School of Civil and Environmental Engineering, Georgia Institute of Technology, 311 Ferst Dr., Atlanta, GA 30332-0512, USA.
Appl Environ Microbiol. 2010 Mar;76(5):1417-22. doi: 10.1128/AEM.02816-09. Epub 2010 Jan 15.

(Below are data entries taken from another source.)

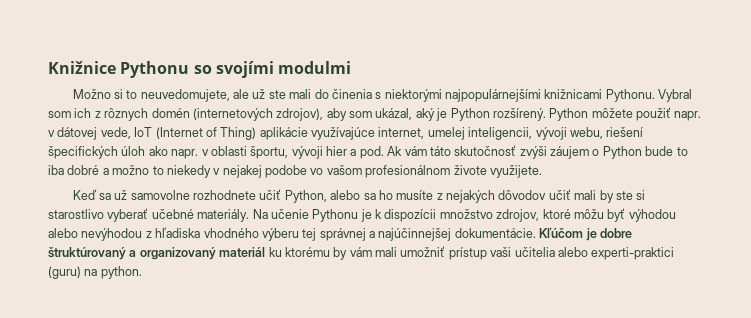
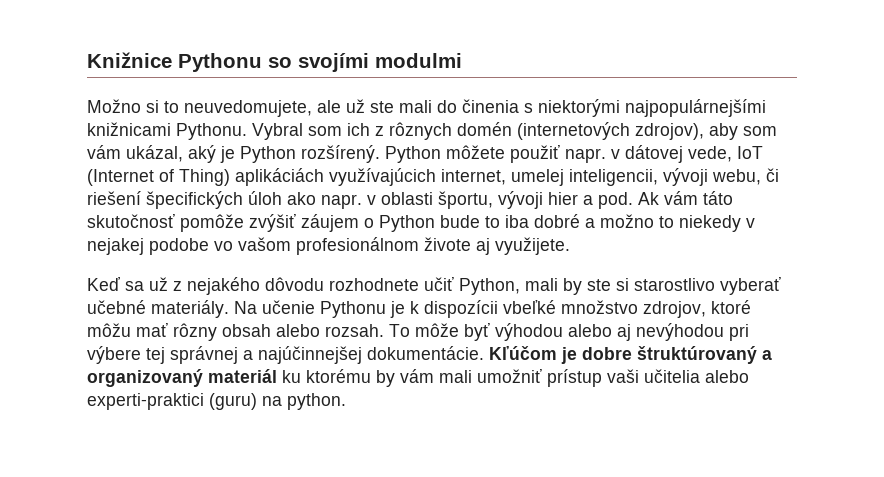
- Vybral som ich z rôznych domén (internetových zdrojov), aby som ukázal, aký je Python rozšírený.
+ Vybral som ich z rôznych domén (internetových zdrojov), aby som vám ukázal, aký je Python rozšírený.
- Python môžete použiť napr. v dátovej vede, IoT (Internet of Thing) aplikácie využívajúce internet, umelej inteligencii, vývoji webu, riešení špecifických úloh ako napr. v oblasti športu, vývoji hier a pod.
+ Python môžete použiť napr. v dátovej vede, IoT (Internet of Thing) aplikáciách využívajúcich internet, umelej inteligencii, vývoji webu, či riešení špecifických úloh ako napr. v oblasti športu, vývoji hier a pod.
- Ak vám táto skutočnosť zvýši záujem o Python bude to iba dobré a možno to niekedy v nejakej podobe vo vašom profesionálnom živote využijete.
+ Ak vám táto skutočnosť pomôže zvýšiť záujem o Python bude to iba dobré a možno to niekedy v nejakej podobe vo vašom profesionálnom živote aj využijete.
- Keď sa už samovolne rozhodnete učiť Python, alebo sa ho musíte z nejakých dôvodov učiť mali by ste si starostlivo vyberať učebné materiály.
+ Keď sa už z nejakého dôvodu rozhodnete učiť Python, mali by ste si starostlivo vyberať učebné materiály.
- Na učenie Pythonu je k dispozícii množstvo zdrojov, ktoré môžu byť výhodou alebo nevýhodou z hľadiska vhodného výberu tej správnej a najúčinnejšej dokumentácie.
+ Na učenie Pythonu je k dispozícii vbeľké množstvo zdrojov, ktoré môžu mať rôzny obsah alebo rozsah. To môže byť výhodou alebo aj nevýhodou pri výbere tej správnej a najúčinnejšej dokumentácie.

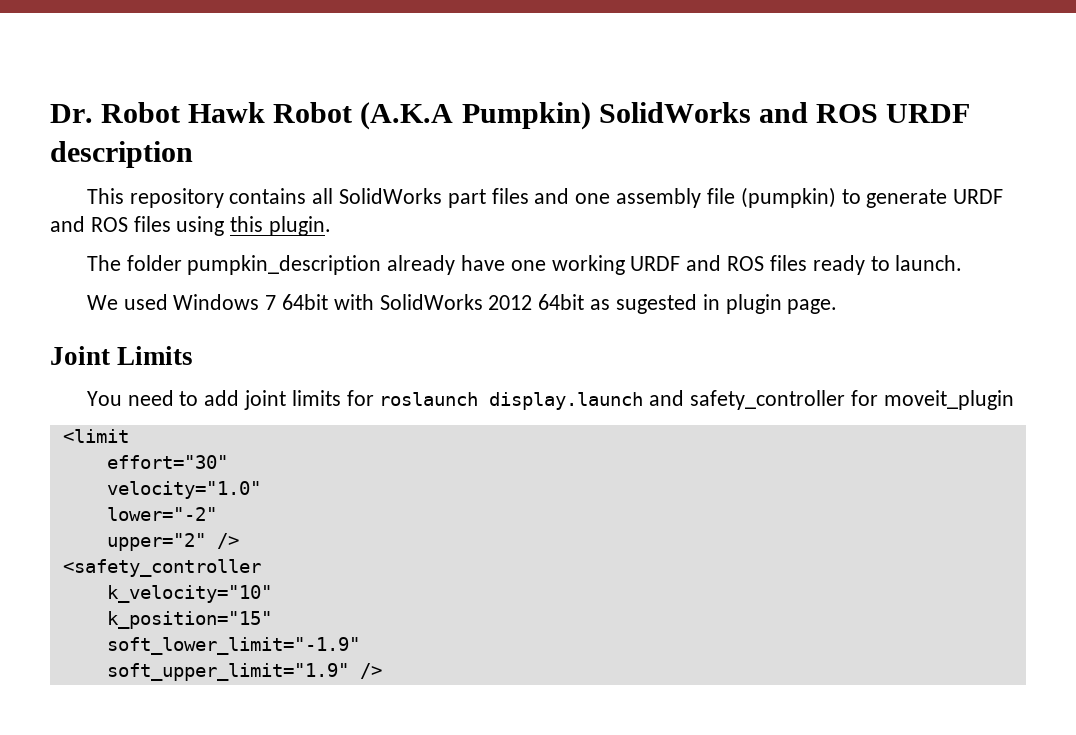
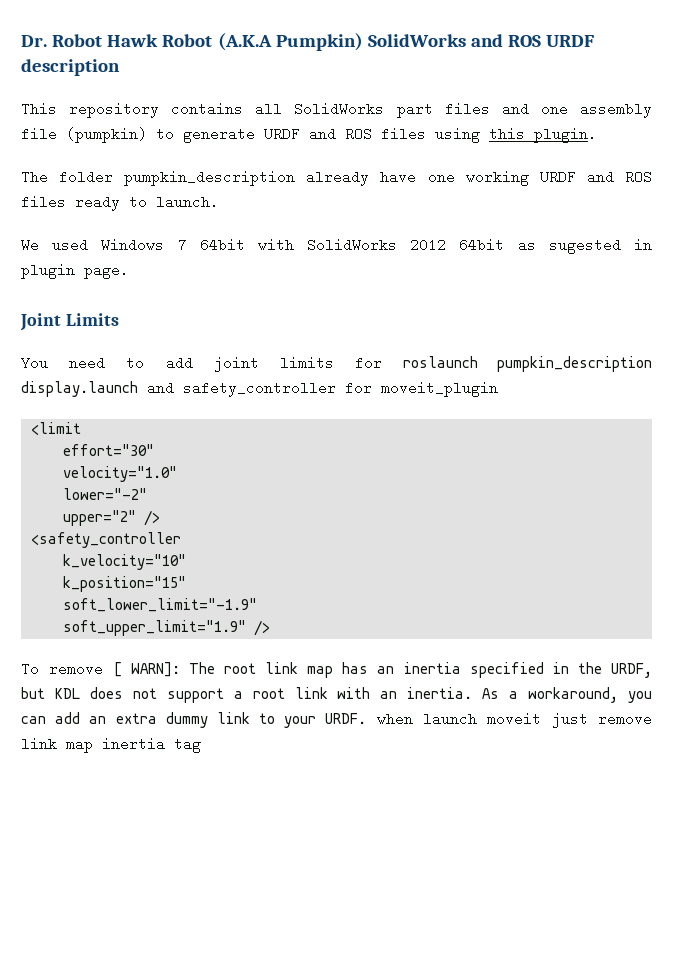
- You need to add joint limits for roslaunch display.launch and safety_controller for moveit_plugin
+ You need to add joint limits for roslaunch pumpkin_description display.launch and safety_controller for moveit_plugin
+ To remove [ WARN]: The root link map has an inertia specified in the URDF, but KDL does not support a root link with an inertia. As a workaround, you can add an extra dummy link to your URDF. when launch moveit just remove link map inertia tag

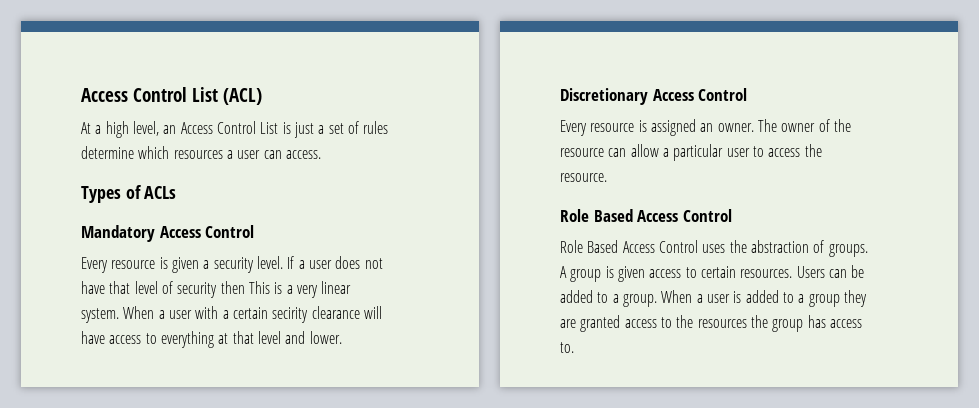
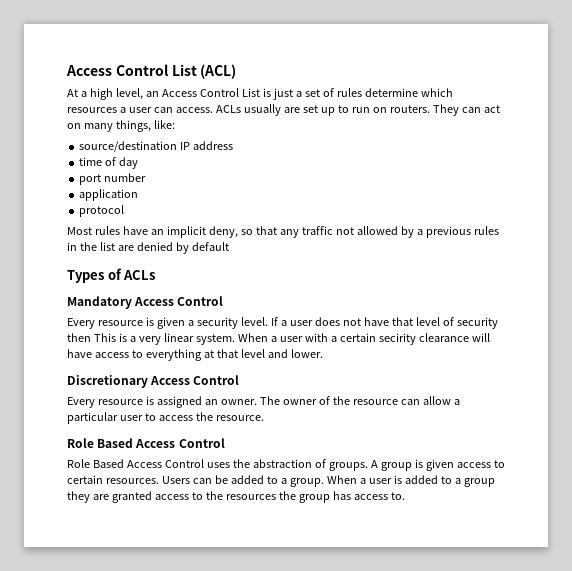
+ ACLs usually are set up to run on routers. They can act on many things, like:
+ source/destination IP address
+ time of day
+ port number
+ application
+ protocol
+ Most rules have an implicit deny, so that any traffic not allowed by a previous rules in the list are denied by default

Biodegradation of synthetic compounds has been studied extensively, but the metabolic diversity required for catabolism of many natural compounds has not been addressed. 5-Nitroanthranilic acid (5NAA), produced in soil by Streptomyces scabies, is also the starting material for synthetic dyes and other nitroaromatic compounds. Bradyrhizobium JS329 was isolated from soil by selective enrichment with 5NAA. When grown on 5NAA, the isolate released stoichiometric amounts of nitrite and half of the stoichiometric amounts of ammonia. Enzyme assays indicate that the initial step in 5NAA degradation is an unusual hydrolytic deamination for formation of 5-nitrosalicylic acid (5NSA). Cloning and heterologous expression revealed the genes that encode 5NAA deaminase (naaA) and the 5NSA dioxygenase (naaB) that cleaves the aromatic ring of 5NSA without prior removal of the nitro group. The results provide the first clear evidence for the initial steps in biodegradation of amino-nitroaromatic compounds and reveal a novel deamination reaction for aromatic amines.
人们对合成化合物的生物降解进行了广泛的研究,但许多天然化合物的分解代谢所需的代谢多样性尚未得到解决。5-硝基邻氨基苯甲酸(5NAA)是由疮痂链霉菌在土壤中产生的,也是合成染料和其他硝基芳烃化合物的起始原料。通过用 5NAA 进行选择性富集,从土壤中分离出 Bradyrhizobium JS329。当在 5NAA 上生长时,该分离物释放出化学计量的亚硝酸盐和一半化学计量的氨。酶分析表明,5NAA 降解的第一步是一个不寻常的水解脱氨反应,生成 5-硝基水杨酸(5NSA)。克隆和异源表达揭示了编码 5NAA 脱氨酶(naaA)和 5NSA 双加氧酶(naaB)的基因,该酶在不先去除硝基的情况下切割 5NSA 的芳环。这些结果为氨基-硝基芳烃化合物生物降解的初始步骤提供了第一个明确的证据,并揭示了一种新型的芳香胺脱氨反应。